Wenn die Prospekte nicht gewesen wären, hätte sich die Wartezeit lang hingeschleppt. Simon las den Namen auf der Karte, die ihm die Frau im Reisebüro gegeben hatte. Glenys Watkins. Sie hatte so nett gelächelt und wirklich gut gerochen. Natürlich würde er da wieder hingehen. Sobald er das Geld hatte, würde er die paar Habseligkeiten packen, die er mitnehmen wollte, und für immer die Tür hinter seinem Zuhause und seiner Mutter schließen. Dann würde er zum Busbahnhof gehen, den Bus nach Heathrow nehmen und mit der nächsten Maschine irgendwohin in Südamerika fliegen – egal wohin. Bei dem Gedanken an ein neues Leben, weit weg von seiner Mutter, wurde ihm ganz kribbelig. Ein Grinsen breitete sich über sein Gesicht. Vielleicht würde er Glenys fragen, ob sie mitkommen wollte? Schließlich wäre er dann reich. Echt unwiderstehlich!
Als es Zeit zum Gehen war, verfütterte er die letzten Krumen an die Tauben, die sich um seine Füße geschart hatten.
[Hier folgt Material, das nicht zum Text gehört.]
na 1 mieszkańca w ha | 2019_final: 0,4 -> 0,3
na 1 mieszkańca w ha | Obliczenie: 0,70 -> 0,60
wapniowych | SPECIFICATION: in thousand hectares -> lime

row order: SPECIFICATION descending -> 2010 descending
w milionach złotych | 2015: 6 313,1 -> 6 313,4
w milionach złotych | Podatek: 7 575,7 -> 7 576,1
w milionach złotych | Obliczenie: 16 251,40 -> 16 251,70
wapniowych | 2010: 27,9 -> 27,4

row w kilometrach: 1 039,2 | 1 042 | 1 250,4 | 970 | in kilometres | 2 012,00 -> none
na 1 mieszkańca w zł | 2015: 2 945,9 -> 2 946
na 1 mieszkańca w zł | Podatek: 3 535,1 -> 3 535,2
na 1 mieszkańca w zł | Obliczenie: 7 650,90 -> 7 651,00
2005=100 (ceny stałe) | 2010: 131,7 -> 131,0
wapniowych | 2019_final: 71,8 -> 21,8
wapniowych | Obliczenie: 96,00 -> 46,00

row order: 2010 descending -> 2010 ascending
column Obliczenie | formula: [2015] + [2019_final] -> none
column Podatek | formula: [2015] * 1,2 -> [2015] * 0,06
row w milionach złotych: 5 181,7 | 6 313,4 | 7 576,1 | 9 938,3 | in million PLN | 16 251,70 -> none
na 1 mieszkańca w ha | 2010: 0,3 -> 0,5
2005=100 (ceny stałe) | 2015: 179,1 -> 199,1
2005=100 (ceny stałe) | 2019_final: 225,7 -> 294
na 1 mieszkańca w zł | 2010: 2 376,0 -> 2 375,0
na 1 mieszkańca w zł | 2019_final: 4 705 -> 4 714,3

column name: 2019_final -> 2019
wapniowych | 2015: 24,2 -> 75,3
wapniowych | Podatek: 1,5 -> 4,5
Als umweltbewusster Bürger knüllte er die Papiertüte zusammen, in der er die Pastete mitgebracht hatte. Tüte und Becher wanderten in den Papierkorb.
Er bürstete sich noch die Krümel von der Hose und weckte damit erneut das gefräßige Interesse seiner gefiederten Freunde.
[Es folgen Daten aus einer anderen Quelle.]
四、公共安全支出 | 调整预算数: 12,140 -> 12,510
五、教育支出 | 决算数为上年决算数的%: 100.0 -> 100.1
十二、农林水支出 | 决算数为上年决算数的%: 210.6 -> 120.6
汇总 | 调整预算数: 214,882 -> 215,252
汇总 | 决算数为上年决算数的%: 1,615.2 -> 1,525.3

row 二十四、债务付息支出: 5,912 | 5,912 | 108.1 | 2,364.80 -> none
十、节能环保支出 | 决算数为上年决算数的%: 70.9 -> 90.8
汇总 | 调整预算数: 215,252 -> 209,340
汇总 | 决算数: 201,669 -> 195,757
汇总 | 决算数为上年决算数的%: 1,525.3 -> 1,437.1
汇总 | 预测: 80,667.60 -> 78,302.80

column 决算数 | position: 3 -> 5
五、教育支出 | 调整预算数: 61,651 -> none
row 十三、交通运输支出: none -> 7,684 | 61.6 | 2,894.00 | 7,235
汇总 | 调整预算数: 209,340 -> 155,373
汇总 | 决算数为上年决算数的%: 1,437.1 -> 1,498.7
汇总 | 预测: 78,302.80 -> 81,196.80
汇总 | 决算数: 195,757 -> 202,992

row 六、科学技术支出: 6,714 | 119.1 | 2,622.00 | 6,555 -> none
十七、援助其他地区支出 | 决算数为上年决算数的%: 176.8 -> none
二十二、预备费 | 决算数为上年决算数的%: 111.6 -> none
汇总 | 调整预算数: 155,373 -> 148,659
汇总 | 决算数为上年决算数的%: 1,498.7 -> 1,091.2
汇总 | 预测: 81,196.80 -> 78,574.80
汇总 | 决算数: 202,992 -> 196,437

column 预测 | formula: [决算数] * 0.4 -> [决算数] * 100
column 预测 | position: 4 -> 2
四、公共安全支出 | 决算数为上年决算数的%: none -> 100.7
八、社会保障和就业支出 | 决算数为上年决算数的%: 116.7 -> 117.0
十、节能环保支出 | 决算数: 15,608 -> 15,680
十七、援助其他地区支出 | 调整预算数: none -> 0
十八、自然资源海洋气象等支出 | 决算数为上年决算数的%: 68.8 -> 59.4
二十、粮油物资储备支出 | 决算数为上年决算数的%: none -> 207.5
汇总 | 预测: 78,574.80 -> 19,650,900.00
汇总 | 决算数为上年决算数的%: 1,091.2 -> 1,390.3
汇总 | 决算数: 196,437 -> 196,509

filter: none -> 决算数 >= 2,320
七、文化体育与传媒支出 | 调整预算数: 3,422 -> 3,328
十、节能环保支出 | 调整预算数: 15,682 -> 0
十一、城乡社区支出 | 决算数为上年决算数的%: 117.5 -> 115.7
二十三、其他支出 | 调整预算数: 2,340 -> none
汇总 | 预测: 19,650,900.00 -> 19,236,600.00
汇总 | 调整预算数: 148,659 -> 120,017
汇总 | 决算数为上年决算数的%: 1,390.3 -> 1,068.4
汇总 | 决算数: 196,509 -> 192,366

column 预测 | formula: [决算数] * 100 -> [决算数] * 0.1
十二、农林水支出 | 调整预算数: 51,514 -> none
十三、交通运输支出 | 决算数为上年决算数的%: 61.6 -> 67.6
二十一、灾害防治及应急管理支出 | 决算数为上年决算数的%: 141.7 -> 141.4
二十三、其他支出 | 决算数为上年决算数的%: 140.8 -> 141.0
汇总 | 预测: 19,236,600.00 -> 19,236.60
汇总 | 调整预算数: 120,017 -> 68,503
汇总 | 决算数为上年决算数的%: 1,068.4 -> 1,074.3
Er vergrub die Hände in den Taschen wie der tolle Kerl, der er |241| gern gewesen wäre, und spazierte leise pfeifend fort, die Reiseprospekte in die Manteltasche gestopft.
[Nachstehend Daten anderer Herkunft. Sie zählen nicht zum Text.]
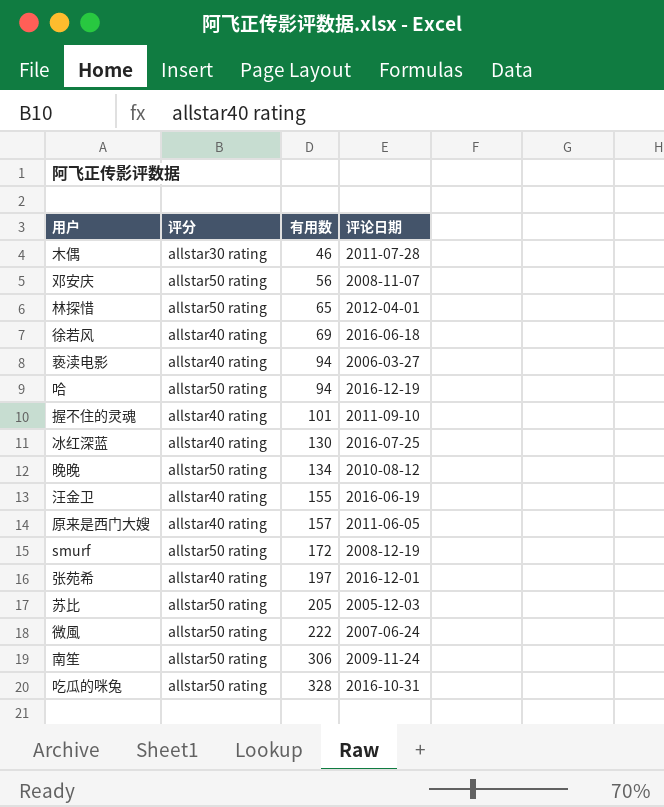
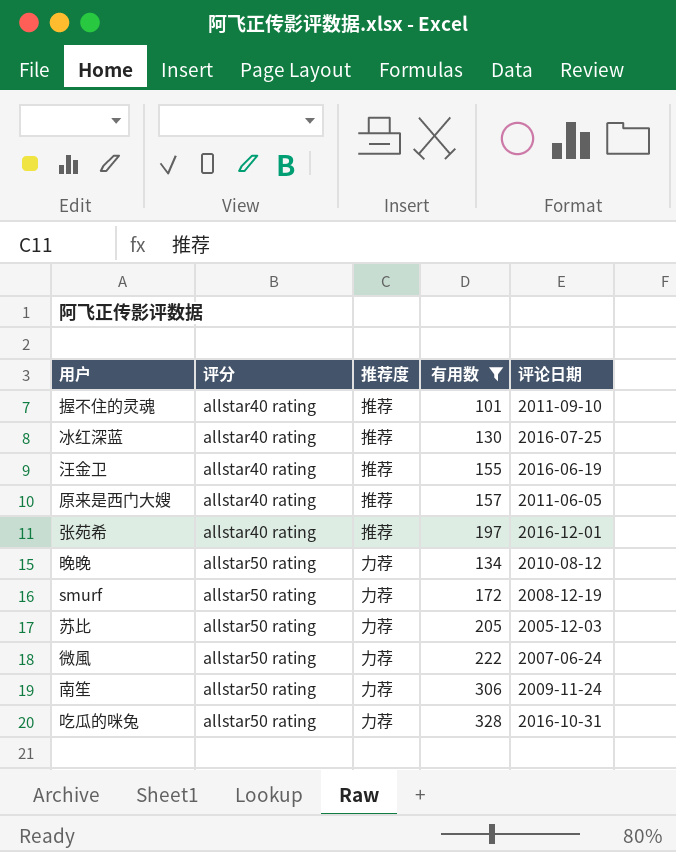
filter: none -> 有用数 >= 101
row order: 有用数 ascending -> 评分 ascending
column 推荐度 | position: none -> 3

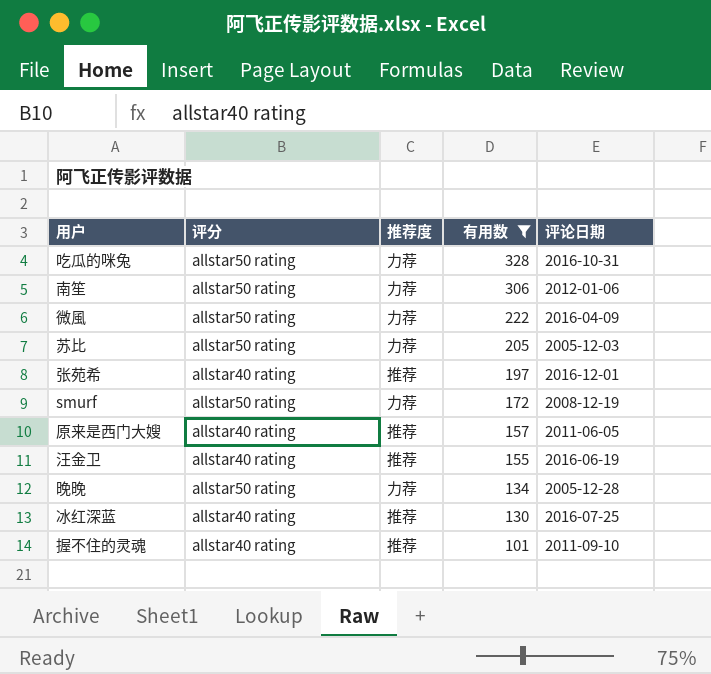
row order: 评分 ascending -> 有用数 descending
南笙 | 评论日期: 2009-11-24 -> 2012-01-06
微風 | 评论日期: 2007-06-24 -> 2016-04-09
晚晚 | 评论日期: 2010-08-12 -> 2005-12-28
Vor dem Theater stand ein Reisebus. Mit viel Hilfe kletterte eine Gruppe von Senioren heraus und wurde ins Gebäude verfrachtet. Simon blieb ein wenig zurück und schaute sich mit milder Verachtung die grauhaarigen Mütterchen und schlohweißen Herren an. Manche hatte Spazierstöcke, andere Rollatoren. Bei diesem Anblick stahl sich ein selbstzufriedenes Grinsen auf seine Züge. Sie erinnerten ihn an seine gebrechliche und egoistische Mutter, die ihn tyrannisierte. Nie im Leben wollte er werden wie die da, niemals mit der Herde laufen wie ein altes Schaf, das zum Schlachter getrieben wird, mit dem Blick auf sehr viel Vergangenheit und kaum noch Zukunft.
Auf ihn wartete jede Menge Zukunft. Auch im Alter würde er unabhängig sein, denn er würde das nötige Kleingeld dafür haben. Und warm würde er es haben. Die meisten dieser südamerikanischen Länder hatten doch ein Klima, in dem man das ganze Jahr hindurch in Hemdsärmeln herumlaufen konnte. Er stellte sich vor, wie er den Glenys Watkins’ dieser Welt seinen gestählten Oberkörper vorführen würde. O ja! Für ihn ging es jetzt ganz steil bergauf!
Er schaute auf die Uhr. Er würde das Theater erst betreten, wenn die Saallichter ausgegangen waren und die Vorstellung jeden Augenblick beginnen würde.
Die Senioren und alle anderen Besucher bewegten sich im Foyer langsam in Richtung Zuschauerraum. Man kam sich in dieser Gesellschaft vor wie im Wartezimmer Gottes, schoss es ihm durch den Kopf. Sein sehnlichster Wunschtraum war früher gewesen, seine Mutter würde endlich das Zeitliche segnen. Dann hätte er die Wohnung und ihr Bankkonto geerbt – wie viel oder wenig dabei auch immer herausgesprungen wäre. Aber jetzt war alles anders. Nur Bares ist Wahres. Er konnte einfach nicht mehr darauf warten, dass sie sterben würde.
Inzwischen war die Menschenmenge bis auf zwei Leute verschwunden. Simon hielt Ausschau nach der Person, auf die er wartete. Er schaute noch einmal auf die Uhr.